Supplied information:
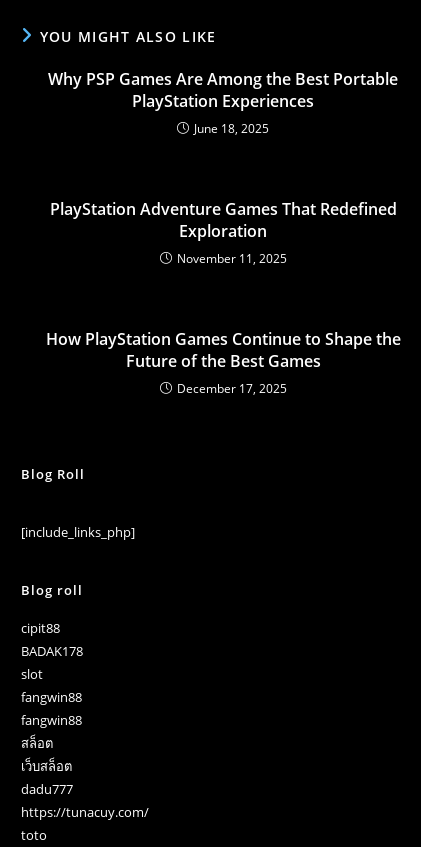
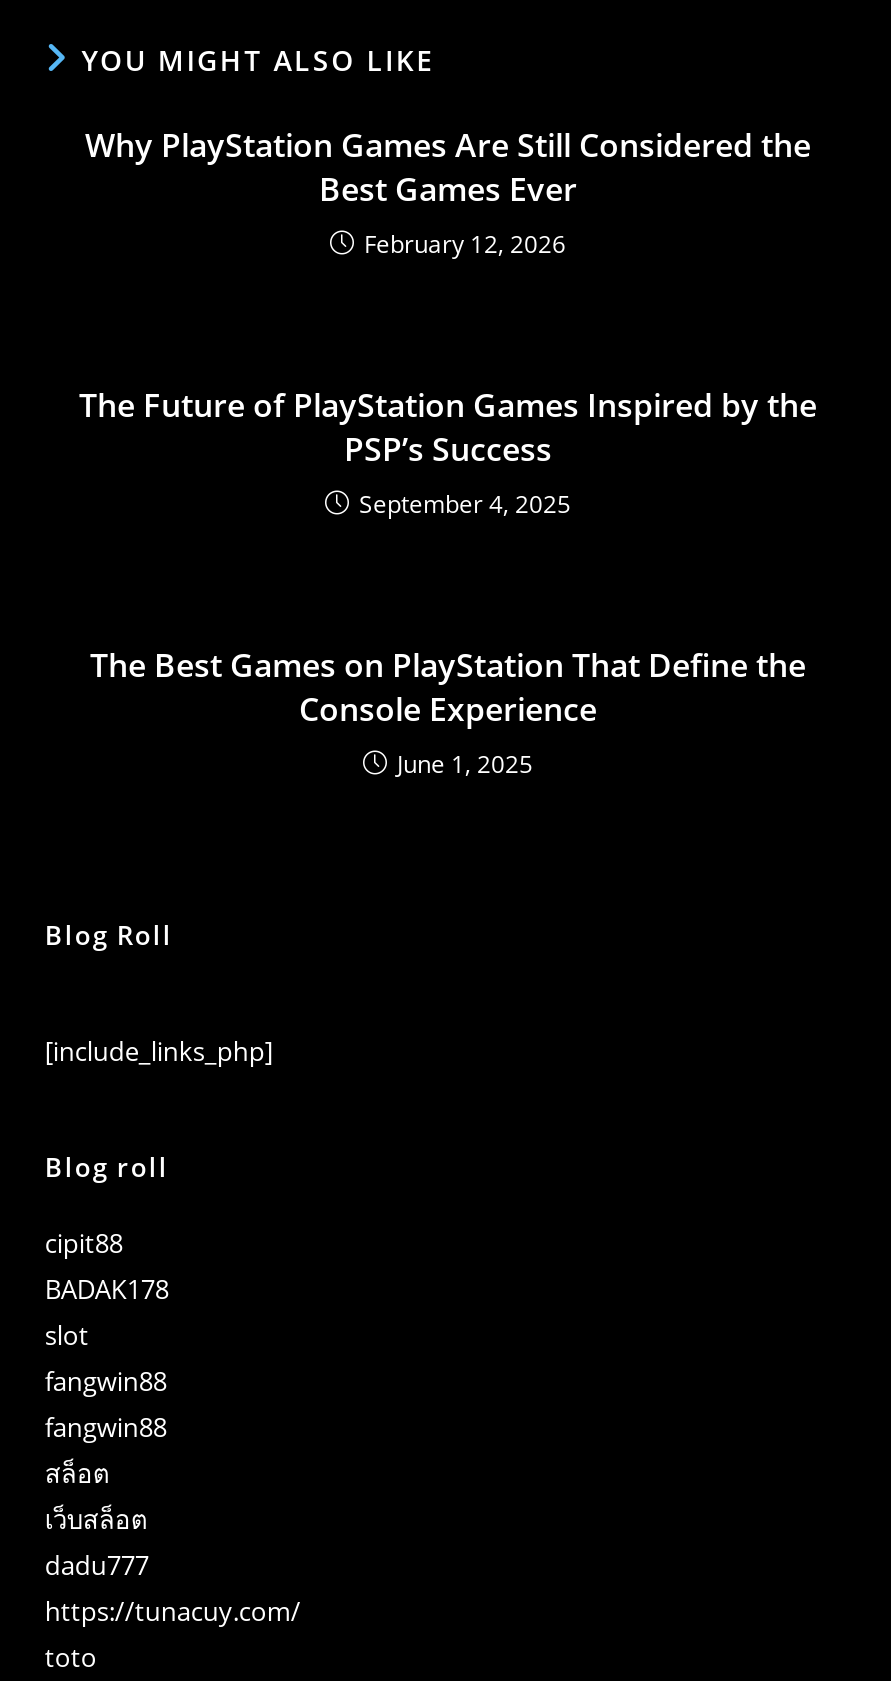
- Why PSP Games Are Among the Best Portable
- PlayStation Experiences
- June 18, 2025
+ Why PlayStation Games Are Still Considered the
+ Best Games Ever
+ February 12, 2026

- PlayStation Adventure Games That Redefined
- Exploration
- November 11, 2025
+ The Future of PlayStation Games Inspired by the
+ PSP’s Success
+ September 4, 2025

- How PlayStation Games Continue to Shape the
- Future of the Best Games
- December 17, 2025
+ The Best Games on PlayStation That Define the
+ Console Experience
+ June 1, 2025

Exercise description: Please print the data above in its entirety, exactly, but without any picture.

Result for this task:
- Why PSP Games Are Among the Best Portable
- PlayStation Experiences
- June 18, 2025
+ Why PlayStation Games Are Still Considered the
+ Best Games Ever
+ February 12, 2026

- PlayStation Adventure Games That Redefined
- Exploration
- November 11, 2025
+ The Future of PlayStation Games Inspired by the
+ PSP’s Success
+ September 4, 2025

- How PlayStation Games Continue to Shape the
- Future of the Best Games
- December 17, 2025
+ The Best Games on PlayStation That Define the
+ Console Experience
+ June 1, 2025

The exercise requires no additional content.